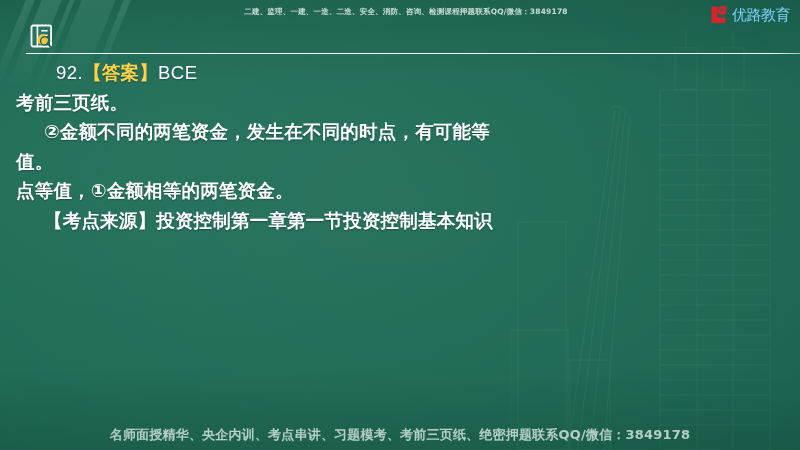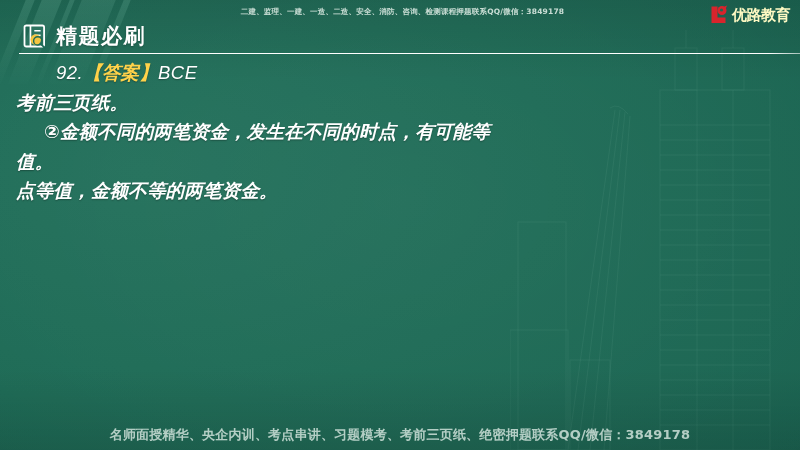--- a/index.html
+++ b/index.html
@@ -64,7 +64,7 @@
   
   .header {
     position: absolute;
-    left: 5px; top: 0; right: 0;
+    left: 12px; top: 0; right: 0;
     height: 55px;
   }
   .banner-text {

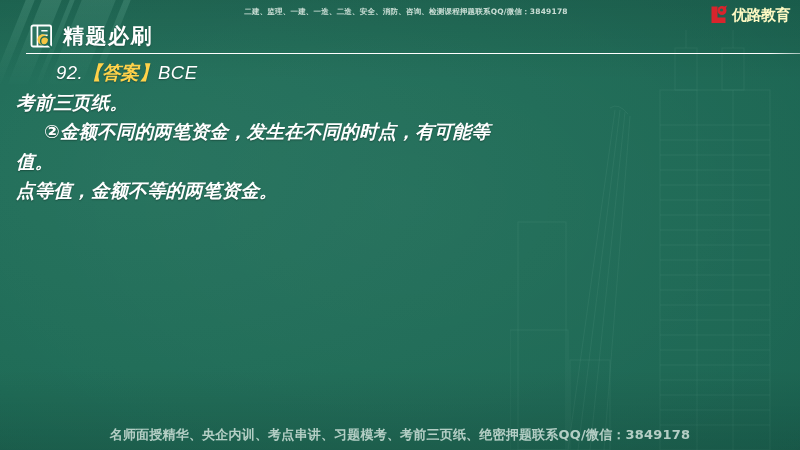--- a/index.html
+++ b/index.html
@@ -92,8 +92,8 @@
   }
   .brand-text {
     font-size: 15px;
-    font-weight: 700;
-    color: #fef9c3;
+    font-weight: 400;
+    color: #7dd3fc;
     letter-spacing: -0.5px;
     font-family: "DejaVu Sans", "Liberation Sans", sans-serif;
     line-height: 1;

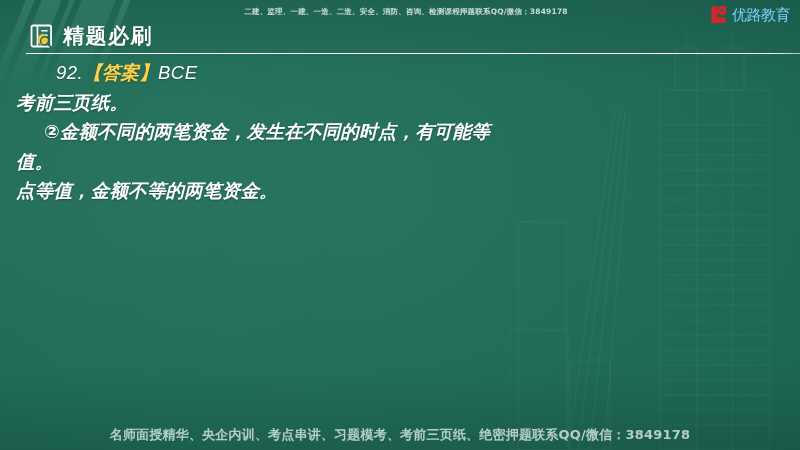--- a/index.html
+++ b/index.html
@@ -250,7 +250,6 @@
           <line x1="28.5" y1="31.5" x2="34" y2="37" stroke="#1d6a56" stroke-width="2.4" stroke-linecap="round"></line>
         </svg>
       </span>
-      <span class="title-text">精题必刷</span>
     </div>
 
     <div class="rule"></div>

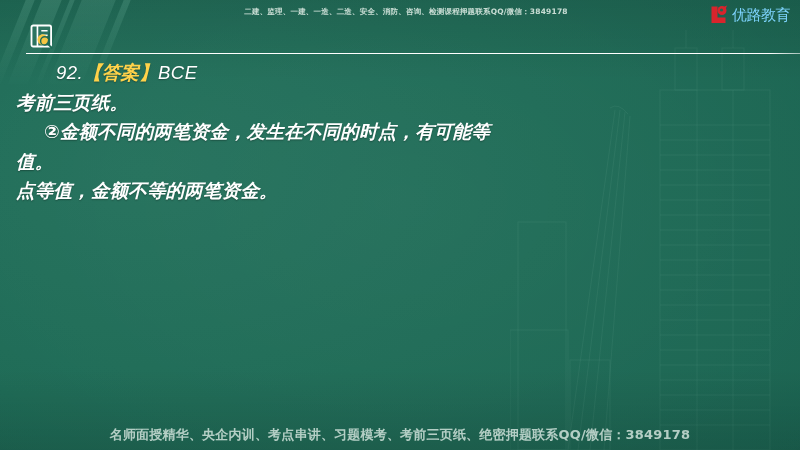--- a/index.html
+++ b/index.html
@@ -129,7 +129,6 @@
     left: 16px;
     top: 58px;
     width: 600px;
-    font-style: italic;
   }
   .line {
     color: #ffffff;

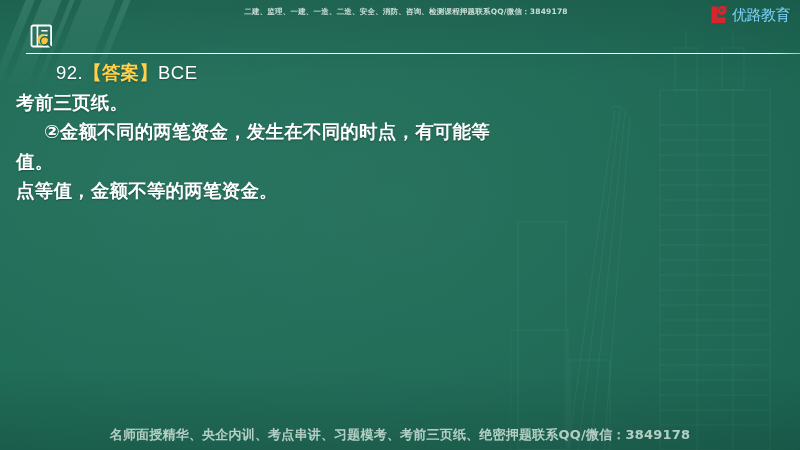--- a/index.html
+++ b/index.html
@@ -259,7 +259,7 @@
       <div class="line flush"><span>考前三页纸。</span></div>
       <div class="line indent2"><span>②金额不同的两笔资金，发生在不同的时点，有可能等</span></div>
       <div class="line flush"><span>值。</span></div>
-      <div class="line flush"><span>点等值，金额不等的两笔资金。</span></div>
+      <div class="line flush"><span>点等值，①金额相等的两笔资金。</span></div>
     </div>
 
   <div class="footer-text">名师面授精华、央企内训、考点串讲、习题模考、考前三页纸、绝密押题联系QQ/微信：3849178</div>

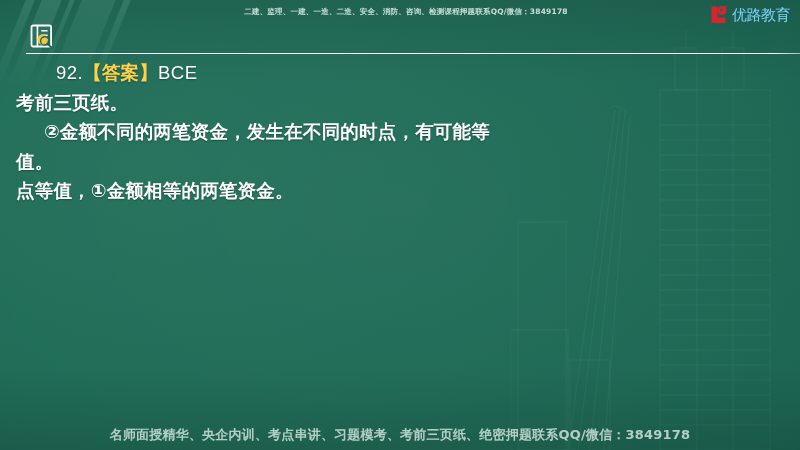--- a/index.html
+++ b/index.html
@@ -260,6 +260,7 @@
       <div class="line indent2"><span>②金额不同的两笔资金，发生在不同的时点，有可能等</span></div>
       <div class="line flush"><span>值。</span></div>
       <div class="line flush"><span>点等值，①金额相等的两笔资金。</span></div>
+      <div class="line indent2"><span>【考点来源】投资控制第一章第一节投资控制基本知识</span></div>
     </div>
 
   <div class="footer-text">名师面授精华、央企内训、考点串讲、习题模考、考前三页纸、绝密押题联系QQ/微信：3849178</div>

**YOUR GOAL**
Your task is to retype all the entries exactly and leave out any pictures.

**SOLUTION TO THIS TASK**
--- a/index.html
+++ b/index.html
@@ -64,7 +64,7 @@
   
   .header {
     position: absolute;
-    left: 5px; top: 0; right: 0;
+    left: 12px; top: 0; right: 0;
     height: 55px;
   }
   .banner-text {

--- a/index.html
+++ b/index.html
@@ -92,8 +92,8 @@
   }
   .brand-text {
     font-size: 15px;
-    font-weight: 700;
-    color: #fef9c3;
+    font-weight: 400;
+    color: #7dd3fc;
     letter-spacing: -0.5px;
     font-family: "DejaVu Sans", "Liberation Sans", sans-serif;
     line-height: 1;

--- a/index.html
+++ b/index.html
@@ -250,7 +250,6 @@
           <line x1="28.5" y1="31.5" x2="34" y2="37" stroke="#1d6a56" stroke-width="2.4" stroke-linecap="round"></line>
         </svg>
       </span>
-      <span class="title-text">精题必刷</span>
     </div>
 
     <div class="rule"></div>

--- a/index.html
+++ b/index.html
@@ -129,7 +129,6 @@
     left: 16px;
     top: 58px;
     width: 600px;
-    font-style: italic;
   }
   .line {
     color: #ffffff;

--- a/index.html
+++ b/index.html
@@ -259,7 +259,7 @@
       <div class="line flush"><span>考前三页纸。</span></div>
       <div class="line indent2"><span>②金额不同的两笔资金，发生在不同的时点，有可能等</span></div>
       <div class="line flush"><span>值。</span></div>
-      <div class="line flush"><span>点等值，金额不等的两笔资金。</span></div>
+      <div class="line flush"><span>点等值，①金额相等的两笔资金。</span></div>
     </div>
 
   <div class="footer-text">名师面授精华、央企内训、考点串讲、习题模考、考前三页纸、绝密押题联系QQ/微信：3849178</div>

--- a/index.html
+++ b/index.html
@@ -260,6 +260,7 @@
       <div class="line indent2"><span>②金额不同的两笔资金，发生在不同的时点，有可能等</span></div>
       <div class="line flush"><span>值。</span></div>
       <div class="line flush"><span>点等值，①金额相等的两笔资金。</span></div>
+      <div class="line indent2"><span>【考点来源】投资控制第一章第一节投资控制基本知识</span></div>
     </div>
 
   <div class="footer-text">名师面授精华、央企内训、考点串讲、习题模考、考前三页纸、绝密押题联系QQ/微信：3849178</div>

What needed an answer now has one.